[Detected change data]
§
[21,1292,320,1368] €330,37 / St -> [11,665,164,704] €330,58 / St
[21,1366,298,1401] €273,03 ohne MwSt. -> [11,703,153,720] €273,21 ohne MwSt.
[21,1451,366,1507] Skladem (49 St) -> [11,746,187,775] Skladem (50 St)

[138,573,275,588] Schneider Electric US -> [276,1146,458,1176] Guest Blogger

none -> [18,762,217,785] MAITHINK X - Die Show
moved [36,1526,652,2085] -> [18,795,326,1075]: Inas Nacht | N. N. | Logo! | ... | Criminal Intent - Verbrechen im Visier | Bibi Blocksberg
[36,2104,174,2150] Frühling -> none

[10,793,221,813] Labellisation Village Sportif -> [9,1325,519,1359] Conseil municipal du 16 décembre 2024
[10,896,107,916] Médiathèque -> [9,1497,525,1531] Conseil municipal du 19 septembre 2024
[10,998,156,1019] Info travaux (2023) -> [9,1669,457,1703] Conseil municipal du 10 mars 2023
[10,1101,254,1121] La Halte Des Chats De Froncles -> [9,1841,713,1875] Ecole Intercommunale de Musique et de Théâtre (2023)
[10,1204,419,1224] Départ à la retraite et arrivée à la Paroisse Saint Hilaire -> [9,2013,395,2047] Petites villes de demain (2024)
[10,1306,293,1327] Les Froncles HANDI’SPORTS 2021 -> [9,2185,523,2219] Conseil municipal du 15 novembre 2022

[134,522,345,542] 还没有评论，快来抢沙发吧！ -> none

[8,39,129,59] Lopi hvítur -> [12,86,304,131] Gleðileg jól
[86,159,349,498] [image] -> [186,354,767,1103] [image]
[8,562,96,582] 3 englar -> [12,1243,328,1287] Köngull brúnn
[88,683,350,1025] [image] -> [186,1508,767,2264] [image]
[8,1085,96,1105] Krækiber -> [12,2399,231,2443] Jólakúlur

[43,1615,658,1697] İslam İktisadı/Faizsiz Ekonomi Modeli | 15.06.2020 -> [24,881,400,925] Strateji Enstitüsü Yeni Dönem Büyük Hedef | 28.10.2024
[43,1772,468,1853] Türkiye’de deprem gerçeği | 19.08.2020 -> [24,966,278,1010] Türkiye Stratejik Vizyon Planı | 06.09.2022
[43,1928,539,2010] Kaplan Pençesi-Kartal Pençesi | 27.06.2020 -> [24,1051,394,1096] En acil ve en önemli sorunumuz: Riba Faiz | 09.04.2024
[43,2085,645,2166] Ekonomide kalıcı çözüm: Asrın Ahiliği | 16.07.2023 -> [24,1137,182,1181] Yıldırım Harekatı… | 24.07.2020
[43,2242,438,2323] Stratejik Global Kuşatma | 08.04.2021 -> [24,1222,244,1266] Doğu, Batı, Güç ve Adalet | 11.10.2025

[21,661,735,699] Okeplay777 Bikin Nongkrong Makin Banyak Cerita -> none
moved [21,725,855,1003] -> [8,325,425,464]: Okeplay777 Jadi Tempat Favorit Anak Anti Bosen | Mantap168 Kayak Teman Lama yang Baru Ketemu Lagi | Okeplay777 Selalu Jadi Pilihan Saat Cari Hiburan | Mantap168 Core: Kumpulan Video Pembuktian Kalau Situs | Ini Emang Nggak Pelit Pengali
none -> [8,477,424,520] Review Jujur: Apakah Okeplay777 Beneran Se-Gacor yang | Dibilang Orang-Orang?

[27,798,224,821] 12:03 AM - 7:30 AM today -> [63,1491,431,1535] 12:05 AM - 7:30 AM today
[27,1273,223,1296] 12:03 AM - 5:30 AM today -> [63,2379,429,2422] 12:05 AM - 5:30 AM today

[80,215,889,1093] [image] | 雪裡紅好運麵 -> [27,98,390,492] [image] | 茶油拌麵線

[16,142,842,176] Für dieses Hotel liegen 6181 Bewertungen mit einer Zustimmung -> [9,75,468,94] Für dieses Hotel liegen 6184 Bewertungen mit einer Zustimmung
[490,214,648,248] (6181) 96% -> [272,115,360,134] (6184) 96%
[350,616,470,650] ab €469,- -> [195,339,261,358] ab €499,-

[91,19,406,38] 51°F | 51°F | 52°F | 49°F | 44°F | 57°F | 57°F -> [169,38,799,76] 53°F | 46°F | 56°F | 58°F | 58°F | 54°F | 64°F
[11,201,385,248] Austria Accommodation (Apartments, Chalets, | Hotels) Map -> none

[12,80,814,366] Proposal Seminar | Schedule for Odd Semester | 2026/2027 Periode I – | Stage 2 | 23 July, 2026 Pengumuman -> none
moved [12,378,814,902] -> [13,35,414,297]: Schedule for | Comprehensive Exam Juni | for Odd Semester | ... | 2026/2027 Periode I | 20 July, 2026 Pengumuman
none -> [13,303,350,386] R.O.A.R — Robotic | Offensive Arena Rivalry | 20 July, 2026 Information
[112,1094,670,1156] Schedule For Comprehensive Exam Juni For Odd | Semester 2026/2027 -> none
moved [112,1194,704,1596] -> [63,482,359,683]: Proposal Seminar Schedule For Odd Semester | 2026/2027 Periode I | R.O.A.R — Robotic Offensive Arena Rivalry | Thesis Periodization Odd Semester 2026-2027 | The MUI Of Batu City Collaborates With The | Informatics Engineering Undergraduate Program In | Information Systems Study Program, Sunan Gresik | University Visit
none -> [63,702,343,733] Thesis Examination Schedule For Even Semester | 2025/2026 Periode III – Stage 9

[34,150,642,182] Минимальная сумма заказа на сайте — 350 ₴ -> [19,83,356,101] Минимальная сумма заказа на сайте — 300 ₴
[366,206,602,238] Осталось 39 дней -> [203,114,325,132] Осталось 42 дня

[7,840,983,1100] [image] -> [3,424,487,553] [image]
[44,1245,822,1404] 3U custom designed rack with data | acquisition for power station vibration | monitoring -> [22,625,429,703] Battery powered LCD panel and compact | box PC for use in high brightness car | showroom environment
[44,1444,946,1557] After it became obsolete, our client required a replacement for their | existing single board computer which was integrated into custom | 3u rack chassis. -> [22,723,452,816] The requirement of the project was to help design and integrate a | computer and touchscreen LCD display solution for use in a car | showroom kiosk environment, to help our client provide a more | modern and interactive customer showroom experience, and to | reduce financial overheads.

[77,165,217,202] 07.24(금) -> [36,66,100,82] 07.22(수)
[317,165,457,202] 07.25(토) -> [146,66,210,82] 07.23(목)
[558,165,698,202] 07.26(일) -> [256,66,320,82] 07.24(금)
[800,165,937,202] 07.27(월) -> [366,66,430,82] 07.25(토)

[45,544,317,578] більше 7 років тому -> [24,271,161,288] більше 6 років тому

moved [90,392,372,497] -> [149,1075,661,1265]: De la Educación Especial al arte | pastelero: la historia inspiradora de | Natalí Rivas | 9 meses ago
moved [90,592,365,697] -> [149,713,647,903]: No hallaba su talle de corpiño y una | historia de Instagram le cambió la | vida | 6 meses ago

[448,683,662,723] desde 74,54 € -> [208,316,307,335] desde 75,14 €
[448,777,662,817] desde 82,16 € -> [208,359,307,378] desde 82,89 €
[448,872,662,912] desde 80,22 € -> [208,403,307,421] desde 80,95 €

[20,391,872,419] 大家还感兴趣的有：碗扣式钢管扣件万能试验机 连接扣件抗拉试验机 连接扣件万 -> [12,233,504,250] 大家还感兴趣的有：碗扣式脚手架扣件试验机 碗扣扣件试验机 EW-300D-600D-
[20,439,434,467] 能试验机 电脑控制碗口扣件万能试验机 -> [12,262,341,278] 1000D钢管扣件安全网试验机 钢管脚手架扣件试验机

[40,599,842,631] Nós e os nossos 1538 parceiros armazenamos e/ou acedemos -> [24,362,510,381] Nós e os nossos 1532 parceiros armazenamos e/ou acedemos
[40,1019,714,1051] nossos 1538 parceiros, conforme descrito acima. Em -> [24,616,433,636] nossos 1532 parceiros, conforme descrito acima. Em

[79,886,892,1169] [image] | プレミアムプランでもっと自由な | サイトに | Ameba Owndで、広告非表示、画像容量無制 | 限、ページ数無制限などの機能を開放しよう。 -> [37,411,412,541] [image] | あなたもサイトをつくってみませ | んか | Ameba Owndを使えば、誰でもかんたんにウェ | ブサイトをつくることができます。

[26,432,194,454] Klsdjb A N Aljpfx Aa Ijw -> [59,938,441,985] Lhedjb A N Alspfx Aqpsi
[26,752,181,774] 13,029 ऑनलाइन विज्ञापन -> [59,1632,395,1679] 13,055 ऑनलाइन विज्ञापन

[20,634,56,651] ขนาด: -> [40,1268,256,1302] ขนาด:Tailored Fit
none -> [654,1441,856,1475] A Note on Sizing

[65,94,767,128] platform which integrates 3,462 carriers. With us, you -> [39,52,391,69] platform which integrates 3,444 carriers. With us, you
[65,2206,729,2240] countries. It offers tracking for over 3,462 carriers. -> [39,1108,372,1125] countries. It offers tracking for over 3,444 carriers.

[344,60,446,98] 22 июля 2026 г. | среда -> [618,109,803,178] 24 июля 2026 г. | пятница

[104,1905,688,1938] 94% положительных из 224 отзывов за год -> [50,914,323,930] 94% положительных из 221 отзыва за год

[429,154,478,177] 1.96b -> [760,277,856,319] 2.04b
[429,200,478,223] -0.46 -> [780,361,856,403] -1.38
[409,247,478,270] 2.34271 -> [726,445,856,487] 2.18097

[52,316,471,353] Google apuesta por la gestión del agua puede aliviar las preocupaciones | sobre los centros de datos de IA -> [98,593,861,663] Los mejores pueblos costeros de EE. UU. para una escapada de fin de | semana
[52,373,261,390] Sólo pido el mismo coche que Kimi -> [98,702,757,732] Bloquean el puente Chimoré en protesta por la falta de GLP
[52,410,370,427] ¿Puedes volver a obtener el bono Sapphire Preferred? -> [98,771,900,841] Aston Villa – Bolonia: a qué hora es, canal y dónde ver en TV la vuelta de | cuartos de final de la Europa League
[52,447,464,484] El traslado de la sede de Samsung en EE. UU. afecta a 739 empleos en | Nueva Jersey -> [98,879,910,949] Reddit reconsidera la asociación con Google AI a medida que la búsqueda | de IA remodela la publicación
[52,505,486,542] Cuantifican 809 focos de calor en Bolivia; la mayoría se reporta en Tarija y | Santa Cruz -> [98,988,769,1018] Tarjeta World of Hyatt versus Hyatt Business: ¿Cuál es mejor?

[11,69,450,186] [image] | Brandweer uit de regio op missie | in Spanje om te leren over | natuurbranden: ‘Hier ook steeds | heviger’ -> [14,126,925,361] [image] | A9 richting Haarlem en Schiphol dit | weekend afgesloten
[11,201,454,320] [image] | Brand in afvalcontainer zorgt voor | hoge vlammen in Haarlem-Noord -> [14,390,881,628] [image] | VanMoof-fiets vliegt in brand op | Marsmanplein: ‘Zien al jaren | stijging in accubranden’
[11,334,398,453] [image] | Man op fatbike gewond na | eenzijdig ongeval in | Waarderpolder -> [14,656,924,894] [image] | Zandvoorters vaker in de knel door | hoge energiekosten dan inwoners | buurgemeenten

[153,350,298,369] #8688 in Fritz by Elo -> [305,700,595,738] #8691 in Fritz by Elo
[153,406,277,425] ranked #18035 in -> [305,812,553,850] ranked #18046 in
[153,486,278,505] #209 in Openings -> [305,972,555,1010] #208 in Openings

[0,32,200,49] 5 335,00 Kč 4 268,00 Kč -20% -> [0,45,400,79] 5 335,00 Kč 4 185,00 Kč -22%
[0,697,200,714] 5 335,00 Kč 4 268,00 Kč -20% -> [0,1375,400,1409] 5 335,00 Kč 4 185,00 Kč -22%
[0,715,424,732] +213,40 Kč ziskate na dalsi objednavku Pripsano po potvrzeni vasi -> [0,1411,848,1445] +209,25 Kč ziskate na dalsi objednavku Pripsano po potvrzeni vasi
§
== Assigned task ==
Lines containing the string "nossos" are the ones to copy from the entries above.

== Solution ==
[40,599,842,631] Nós e os nossos 1538 parceiros armazenamos e/ou acedemos -> [24,362,510,381] Nós e os nossos 1532 parceiros armazenamos e/ou acedemos
[40,1019,714,1051] nossos 1538 parceiros, conforme descrito acima. Em -> [24,616,433,636] nossos 1532 parceiros, conforme descrito acima. Em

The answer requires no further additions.